Buri Mohamed Hamza (Burci Maxamed Xamza, البرعي محمد حمزة (born 1945 – died 25 June 2016) was a Somali-Canadian politician. From August 2012 to January 2014, he was a Member of the Federal Parliament of Somalia. He later served as the State Minister of Foreign Affairs and International Cooperation of Somalia from January to October 2014, and subsequently as the State Minister of Finance until December 2014. He was the State Minister of the Premier's Office for Environment at the time of his death.

==Federal Parliament of Somalia==
On 20 August 2012, Hamza was among the legislators nominated to the newly established Federal Parliament of Somalia.

==Cabinet of Somalia==
===State Minister of Foreign Affairs and International Cooperation===
====Appointment====
On 17 January 2014, Hamza was appointed State Minister of Foreign Affairs and International Cooperation by Prime Minister of Somalia Abdiweli Sheikh Ahmed.

====Somalia-Yemen bilateral cooperation====
In May 2014, Hamza met with the Yemeni Ambassador to Somalia Fu'ad Mohamed Al Zorqah to discuss bilateral cooperation. The conference was held at the Foreign Affairs Ministry compound in Mogadishu and touched on a number of issues, including the launching of a direct flight between Mogadishu and Sana'a.
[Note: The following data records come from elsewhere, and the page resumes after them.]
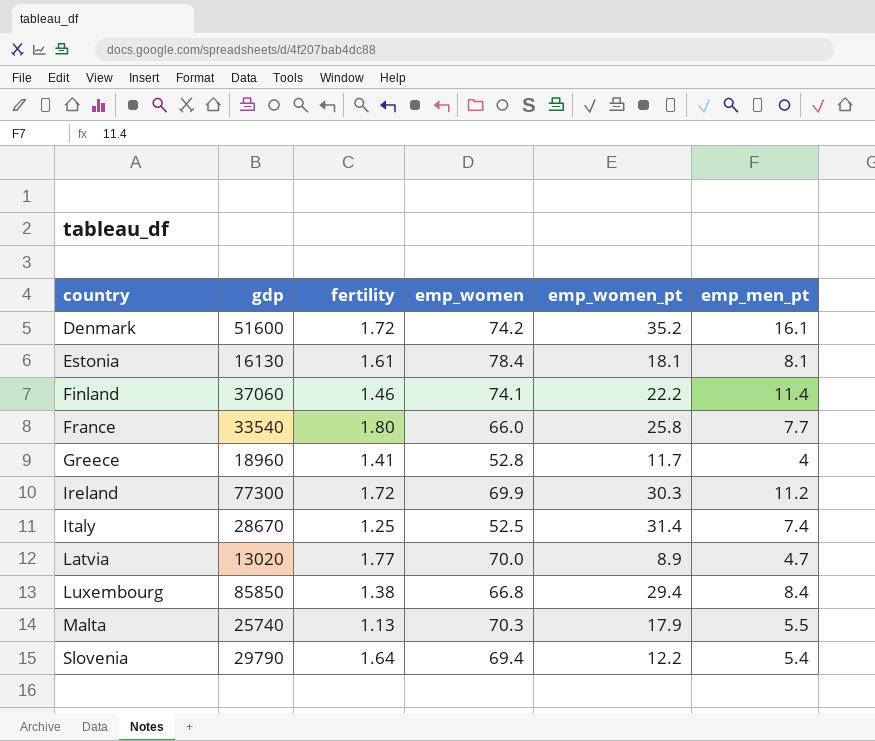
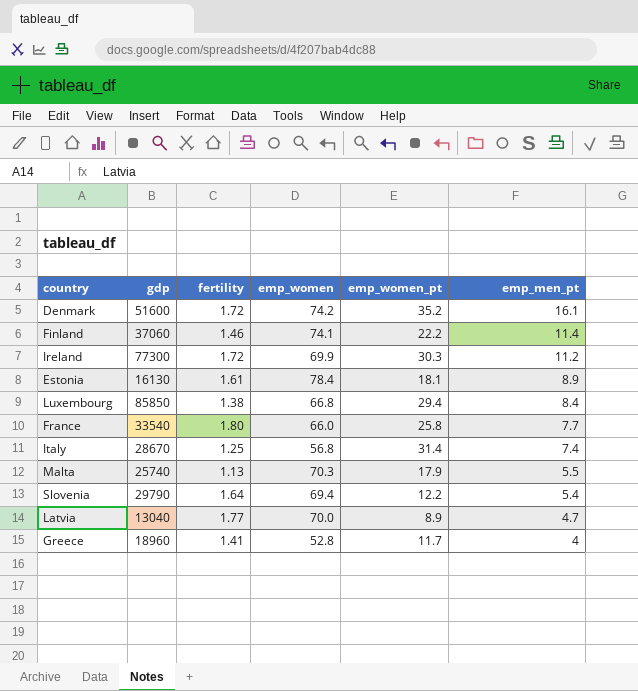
row order: country ascending -> emp_men_pt descending
Estonia | emp_men_pt: 8.1 -> 8.9
Italy | emp_women: 52.5 -> 56.8
Latvia | gdp: 13020 -> 13040

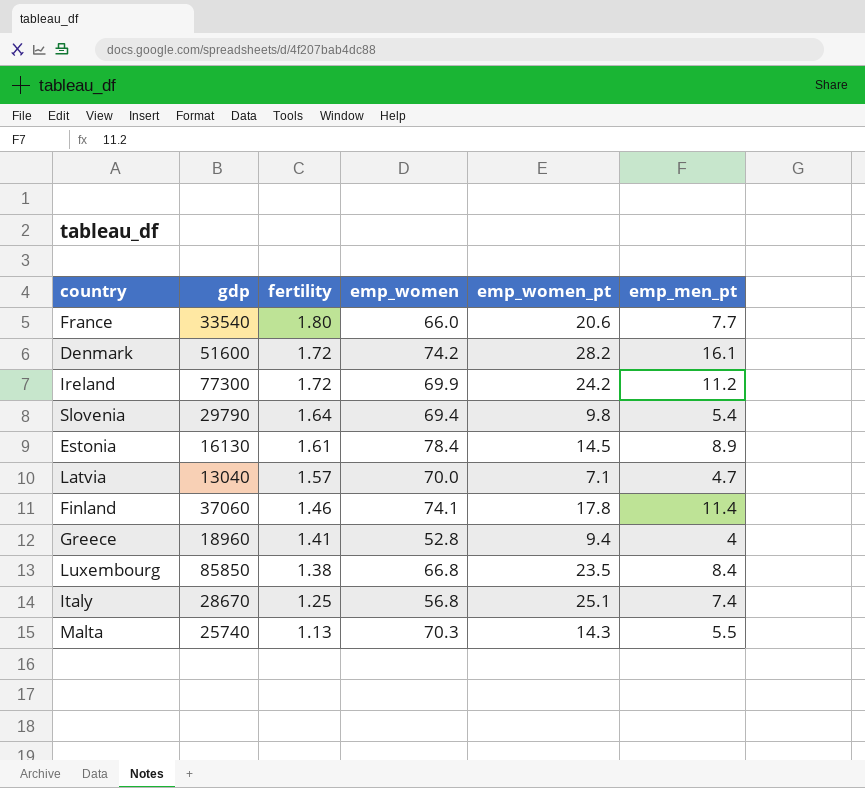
row order: emp_men_pt descending -> fertility descending
France | emp_women_pt: 25.8 -> 20.6
Denmark | emp_women_pt: 35.2 -> 28.2
Ireland | emp_women_pt: 30.3 -> 24.2
Slovenia | emp_women_pt: 12.2 -> 9.8
Estonia | emp_women_pt: 18.1 -> 14.5
Latvia | fertility: 1.77 -> 1.57
Latvia | emp_women_pt: 8.9 -> 7.1
Finland | emp_women_pt: 22.2 -> 17.8
Greece | emp_women_pt: 11.7 -> 9.4
Luxembourg | emp_women_pt: 29.4 -> 23.5
Italy | emp_women_pt: 31.4 -> 25.1
Malta | emp_women_pt: 17.9 -> 14.3

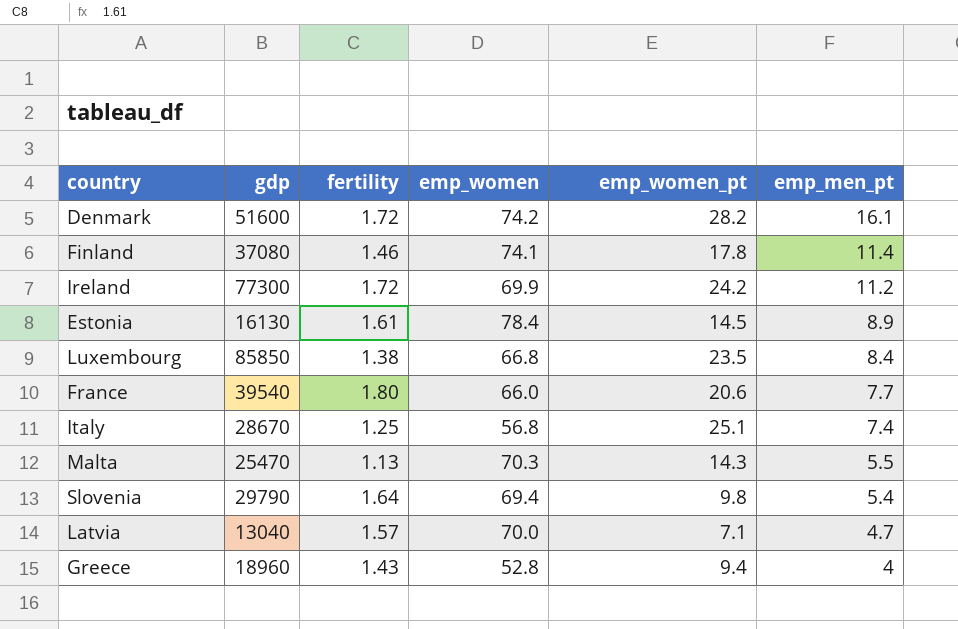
row order: fertility descending -> emp_men_pt descending
Finland | gdp: 37060 -> 37080
France | gdp: 33540 -> 39540
Malta | gdp: 25740 -> 25470
Greece | fertility: 1.41 -> 1.43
Operated by Al Saeda Airlines, it is the first air route directly linking both capitals since the collapse of Somalia's former central government in 1991.

====Arab League development cooperation====
In May 2014, Hamza met with the Arab League Ambassador to Somalia Mohamed Abdalla Idiris to discuss development cooperation. The conference was held at the Foreign Affairs Ministry compound in Mogadishu, and focused on the League of Arab States' commitment to support the post-conflict rebuilding process in member state Somalia. To this end, the United Arab Emirates, Saudi Arabia and Qatar responded to a pledge by the Arab League Secretary General Nabil el-Araby to raise funds for the reconstruction initiatives in Somalia.
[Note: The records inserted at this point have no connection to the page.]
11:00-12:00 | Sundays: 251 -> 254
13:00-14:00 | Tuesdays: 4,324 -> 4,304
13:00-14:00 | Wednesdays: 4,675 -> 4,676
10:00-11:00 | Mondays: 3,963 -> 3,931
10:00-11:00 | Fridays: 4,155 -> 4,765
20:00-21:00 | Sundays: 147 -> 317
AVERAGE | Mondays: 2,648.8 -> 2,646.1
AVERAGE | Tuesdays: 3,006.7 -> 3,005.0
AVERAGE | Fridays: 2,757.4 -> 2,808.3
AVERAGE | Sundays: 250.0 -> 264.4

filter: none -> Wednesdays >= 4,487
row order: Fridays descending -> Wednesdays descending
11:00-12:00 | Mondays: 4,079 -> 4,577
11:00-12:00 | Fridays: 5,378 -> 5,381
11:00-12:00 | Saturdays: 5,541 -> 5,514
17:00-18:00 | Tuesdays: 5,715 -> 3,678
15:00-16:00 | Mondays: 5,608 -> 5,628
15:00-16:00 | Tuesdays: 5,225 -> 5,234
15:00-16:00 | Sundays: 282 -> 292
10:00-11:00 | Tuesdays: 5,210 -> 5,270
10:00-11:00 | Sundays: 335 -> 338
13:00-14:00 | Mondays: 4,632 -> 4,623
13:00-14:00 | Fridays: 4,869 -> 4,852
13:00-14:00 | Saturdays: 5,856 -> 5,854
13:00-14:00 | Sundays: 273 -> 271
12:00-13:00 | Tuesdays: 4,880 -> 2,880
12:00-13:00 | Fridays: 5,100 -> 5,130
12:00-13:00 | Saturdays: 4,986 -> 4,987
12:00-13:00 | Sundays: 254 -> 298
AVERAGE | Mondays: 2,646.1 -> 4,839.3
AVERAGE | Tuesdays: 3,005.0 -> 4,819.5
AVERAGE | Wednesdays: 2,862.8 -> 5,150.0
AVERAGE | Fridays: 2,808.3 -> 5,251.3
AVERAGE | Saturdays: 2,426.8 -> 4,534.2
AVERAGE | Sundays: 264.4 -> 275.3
===State Minister of Finance===
On 25 October 2014, Hamza's term as State Minister of Foreign Affairs and International Cooperation ended following a Cabinet reshuffle. He was reassigned the State Minister of Finance office.

===End of term===
On 17 December 2014, Hamza's term as State Minister ended following the appointment of a new Prime Minister-designate, Omar Abdirashid Ali Sharmarke. In his farewell speech, Hamza urged Somali youth to participate in the national reconstruction projects, and encouraged university students to further their studies and promote peace. He also called on Somali professionals in the diaspora to return home and take part in the local development initiatives.
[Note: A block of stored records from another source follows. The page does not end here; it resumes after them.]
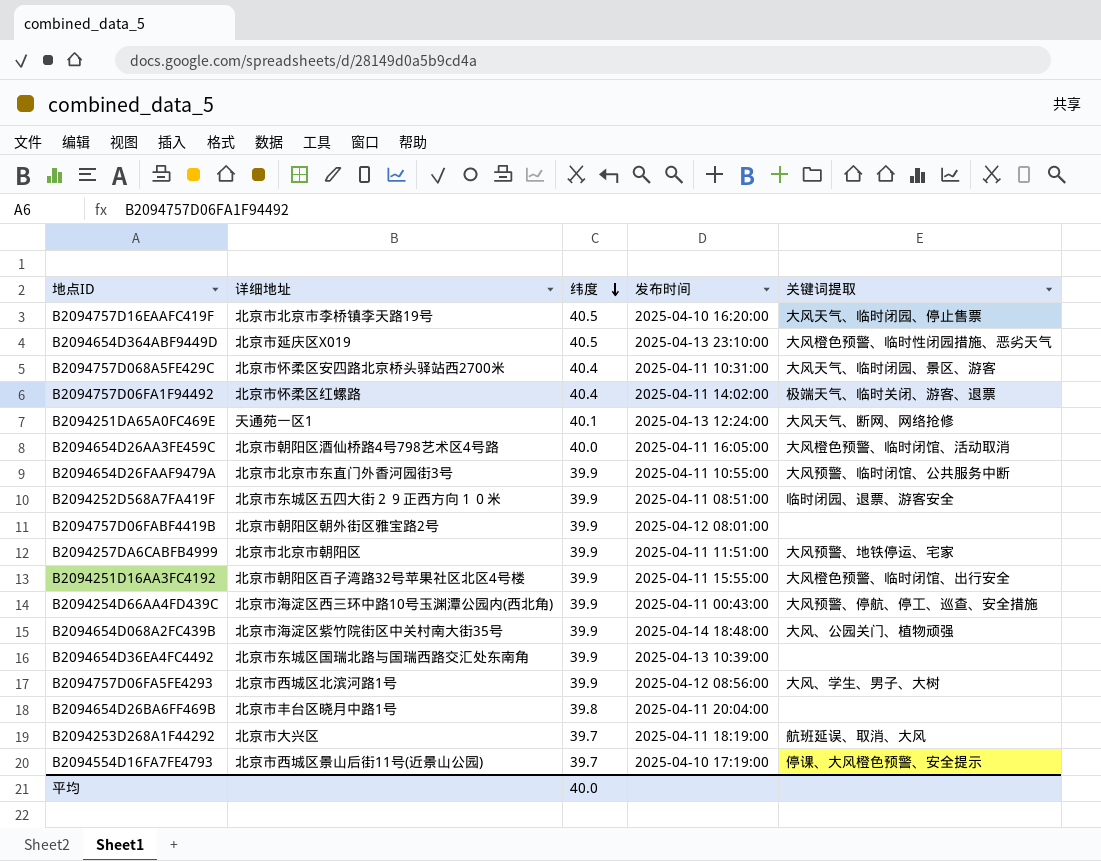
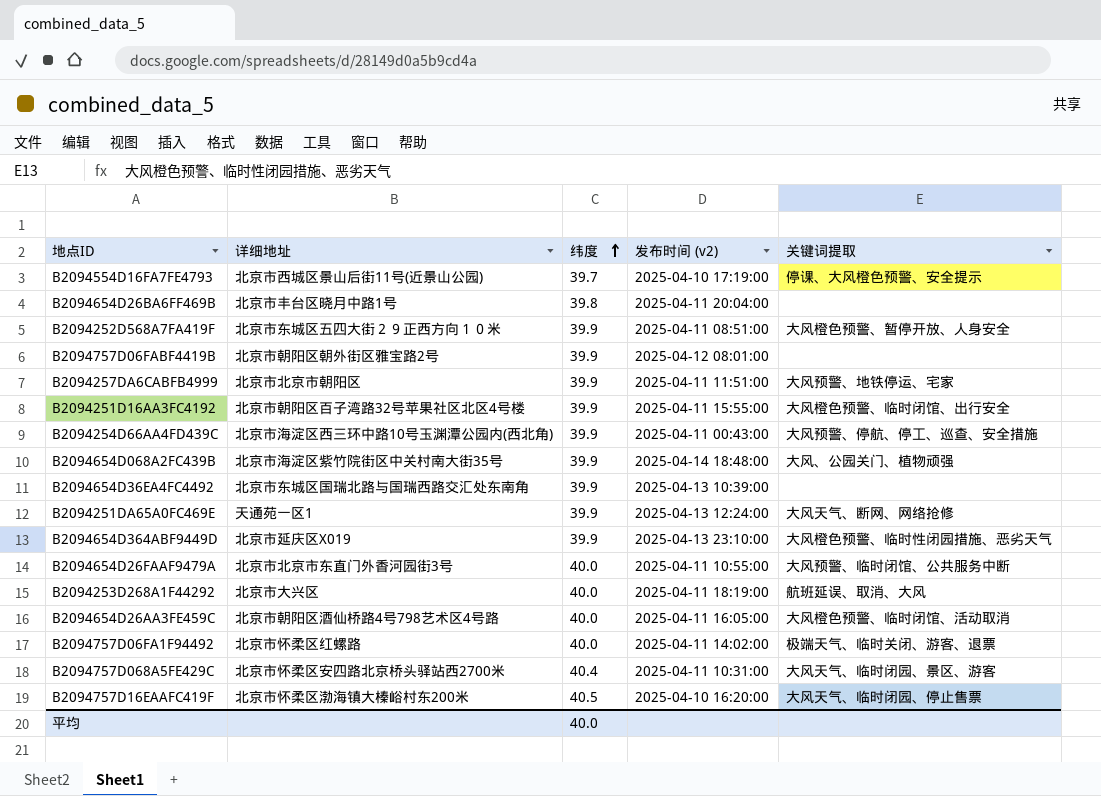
row order: 纬度 descending -> 纬度 ascending
column name: 发布时间 -> 发布时间 (v2)
row B2094757D06FA5FE4293: 北京市西城区北滨河路1号 | 39.9 | 2025-04-12 08:56:00 | 大风、学生、男子、大树 -> none
B2094252D568A7FA419F | 关键词提取: 临时闭园、退票、游客安全 -> 大风橙色预警、暂停开放、人身安全
B2094251DA65A0FC469E | 纬度: 40.1 -> 39.9
B2094654D364ABF9449D | 纬度: 40.5 -> 39.9
B2094654D26FAAF9479A | 纬度: 39.9 -> 40.0
B2094253D268A1F44292 | 纬度: 39.7 -> 40.0
B2094757D06FA1F94492 | 纬度: 40.4 -> 40.0
B2094757D16EAAFC419F | 详细地址: 北京市北京市李桥镇李天路19号 -> 北京市怀柔区渤海镇大榛峪村东200米

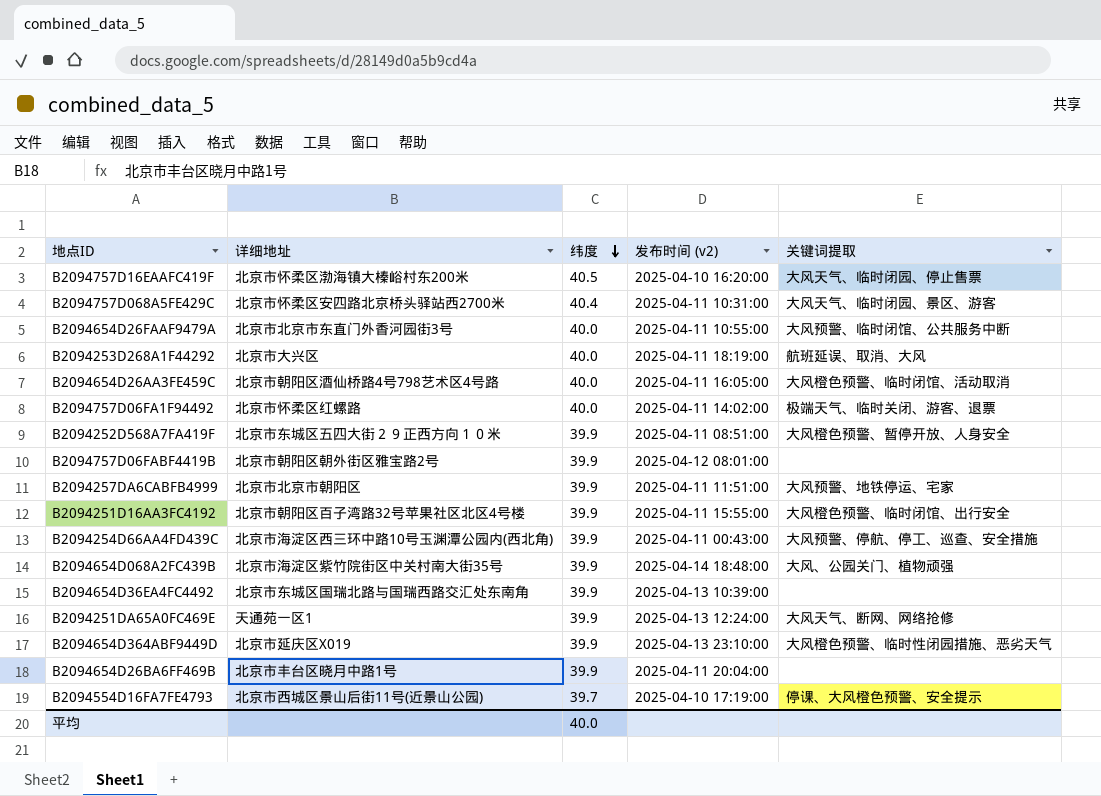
row order: 纬度 ascending -> 纬度 descending
B2094654D26BA6FF469B | 纬度: 39.8 -> 39.9

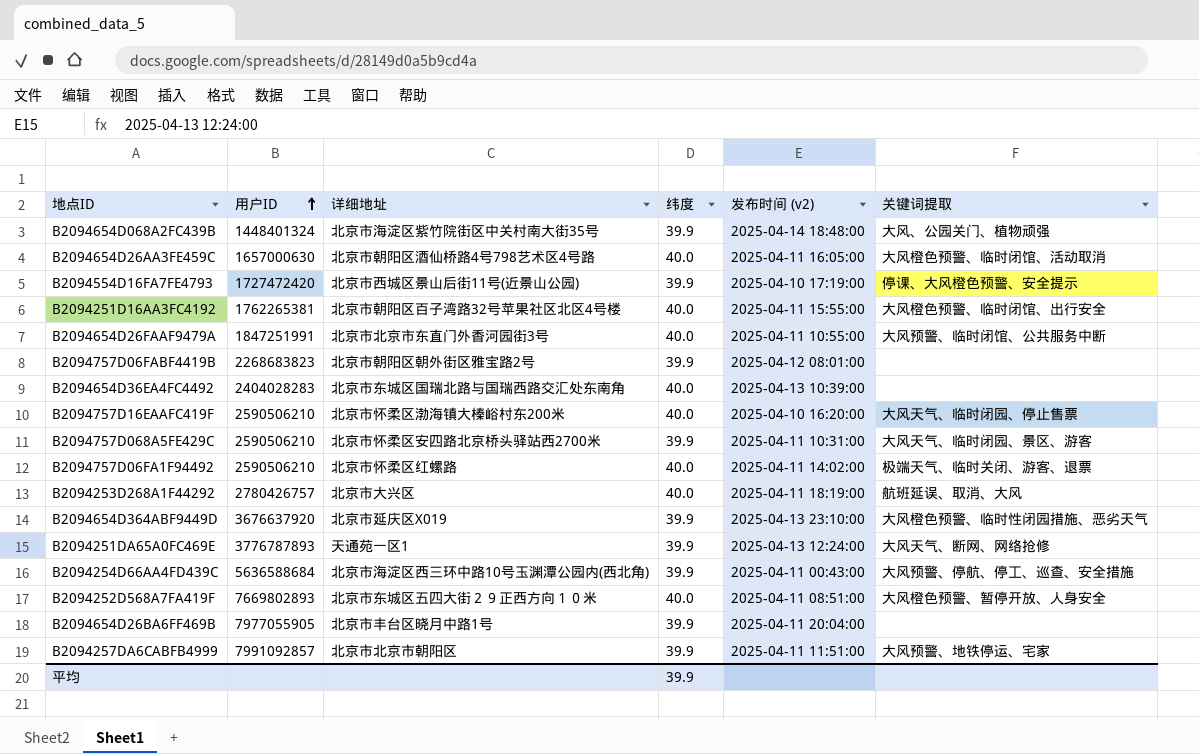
row order: 纬度 descending -> 用户ID ascending
column 用户ID | position: none -> 2
B2094554D16FA7FE4793 | 纬度: 39.7 -> 39.9
B2094251D16AA3FC4192 | 纬度: 39.9 -> 40.0
B2094654D36EA4FC4492 | 纬度: 39.9 -> 40.0
B2094757D16EAAFC419F | 纬度: 40.5 -> 40.0
B2094757D068A5FE429C | 纬度: 40.4 -> 39.9
B2094252D568A7FA419F | 纬度: 39.9 -> 40.0
平均 | 纬度: 40.0 -> 39.9

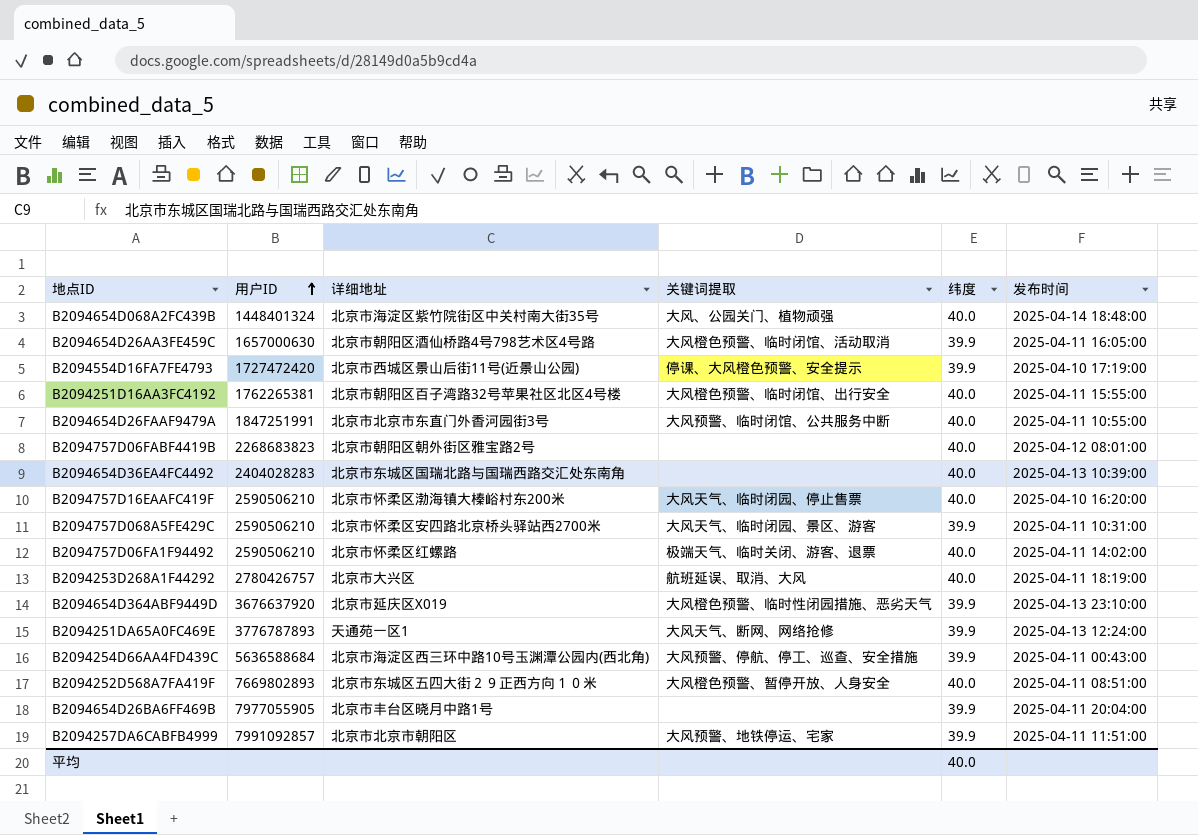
column 关键词提取 | position: 6 -> 4
column name: 发布时间 (v2) -> 发布时间
B2094654D068A2FC439B | 纬度: 39.9 -> 40.0
B2094654D26AA3FE459C | 纬度: 40.0 -> 39.9
B2094757D06FABF4419B | 纬度: 39.9 -> 40.0
平均 | 纬度: 39.9 -> 40.0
===State Minister of Premier's Office for Environment===
On 6 February 2015, Hamza was appointed the State Minister of the Premier's Office for Environment.

==Personal life==
Hamza, a naturalized Canadian, was married with two children in Woodbridge, Ontario.

==Death==
Hamza died during an attack by at least four al-Shabab militants on the Hotel Naso-Hablod in Mogadishu on 25 June 2016. His room collapsed on him after it was damaged by a car bomb. The hotel was "frequented by apostate government workers", explained spokesman Sheikh Abdiasis Abu Musab to Reuters.